EXERCISE INPUT:

○ ○ ○ ○ ○ ○ ○

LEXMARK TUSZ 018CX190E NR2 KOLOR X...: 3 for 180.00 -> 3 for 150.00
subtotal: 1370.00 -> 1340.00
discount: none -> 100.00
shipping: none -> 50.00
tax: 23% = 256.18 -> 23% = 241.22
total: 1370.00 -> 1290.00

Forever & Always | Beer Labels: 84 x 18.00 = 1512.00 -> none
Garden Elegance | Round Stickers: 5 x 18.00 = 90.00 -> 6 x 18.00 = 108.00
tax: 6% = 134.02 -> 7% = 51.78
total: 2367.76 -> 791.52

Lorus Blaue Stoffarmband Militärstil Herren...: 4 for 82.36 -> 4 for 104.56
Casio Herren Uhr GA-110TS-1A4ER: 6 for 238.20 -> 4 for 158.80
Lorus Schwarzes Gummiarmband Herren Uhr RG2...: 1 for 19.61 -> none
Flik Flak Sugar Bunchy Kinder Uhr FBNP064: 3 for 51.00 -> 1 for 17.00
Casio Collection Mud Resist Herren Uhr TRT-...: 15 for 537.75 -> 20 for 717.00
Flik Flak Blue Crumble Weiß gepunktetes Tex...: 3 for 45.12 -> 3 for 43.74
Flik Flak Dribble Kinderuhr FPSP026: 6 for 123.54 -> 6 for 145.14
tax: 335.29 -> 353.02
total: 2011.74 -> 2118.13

○ ○ ○ ○ ○ ○ ○

BRIEF: Restate the tail of the listing word for word, beginning at the line containing "Casio Collection Mud".

ANSWER SPACE:
Casio Collection Mud Resist Herren Uhr TRT-...: 15 for 537.75 -> 20 for 717.00
Flik Flak Blue Crumble Weiß gepunktetes Tex...: 3 for 45.12 -> 3 for 43.74
Flik Flak Dribble Kinderuhr FPSP026: 6 for 123.54 -> 6 for 145.14
tax: 335.29 -> 353.02
total: 2011.74 -> 2118.13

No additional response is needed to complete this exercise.